Directions.
An exact transcription of the listing, without its images, is what the answer must contain.

Given records.

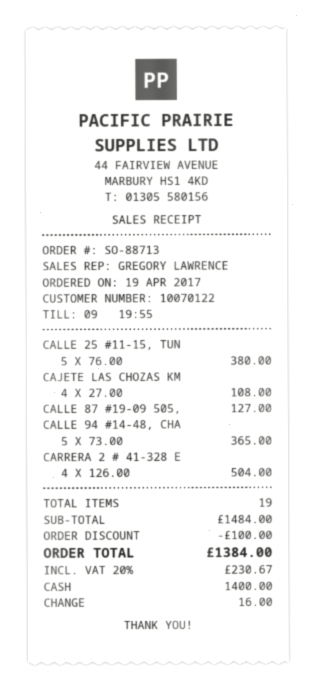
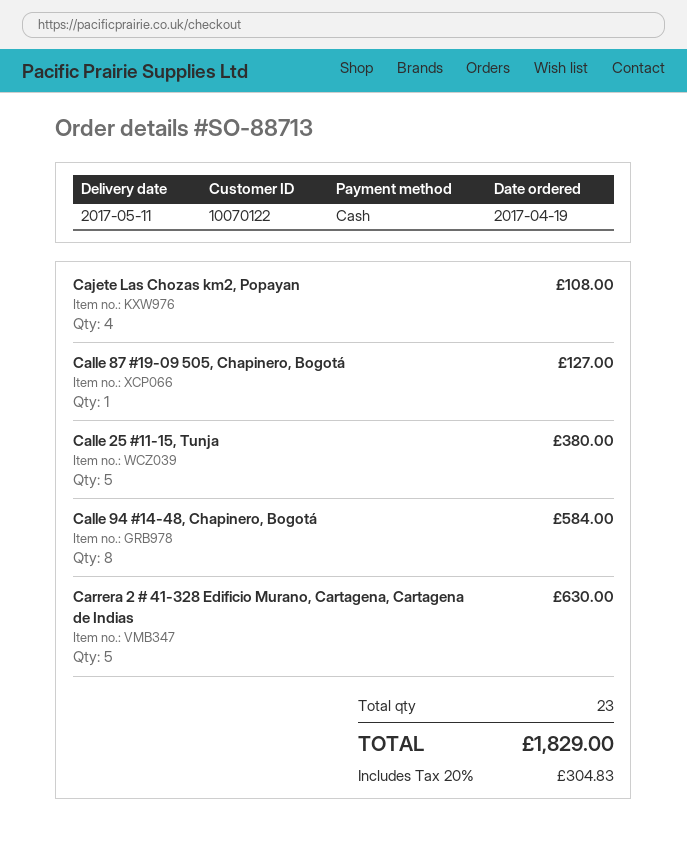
CALLE 94 #14-48, CHA: 5 for 365.00 -> 8 for 584.00
CARRERA 2 # 41-328 E: 4 for 504.00 -> 5 for 630.00
total quantity: 19 -> 23
discount: 100.00 -> none
tax: 20% = 230.67 -> 20% = 304.83
total: 1384.00 -> 1829.00

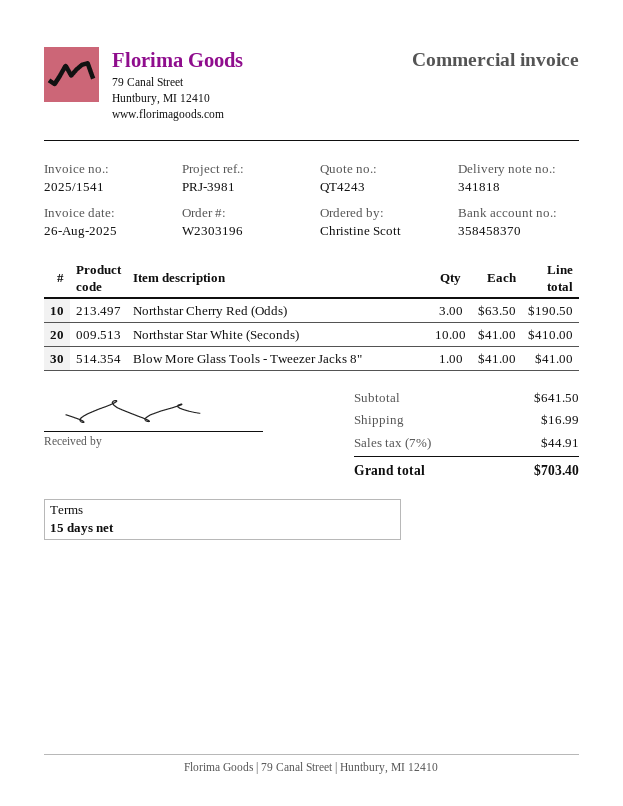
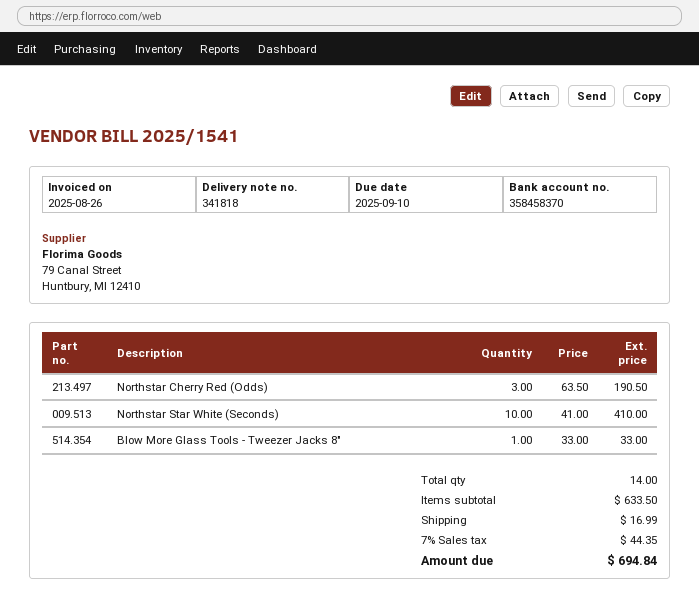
Blow More Glass Tools - Tweezer Jacks 8": 1 x 41.00 = 41.00 -> 1 x 33.00 = 33.00
subtotal: 641.50 -> 633.50
tax: 7% = 44.91 -> 7% = 44.35
total: 703.40 -> 694.84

Response below.
CALLE 94 #14-48, CHA: 5 for 365.00 -> 8 for 584.00
CARRERA 2 # 41-328 E: 4 for 504.00 -> 5 for 630.00
total quantity: 19 -> 23
discount: 100.00 -> none
tax: 20% = 230.67 -> 20% = 304.83
total: 1384.00 -> 1829.00

Blow More Glass Tools - Tweezer Jacks 8": 1 x 41.00 = 41.00 -> 1 x 33.00 = 33.00
subtotal: 641.50 -> 633.50
tax: 7% = 44.91 -> 7% = 44.35
total: 703.40 -> 694.84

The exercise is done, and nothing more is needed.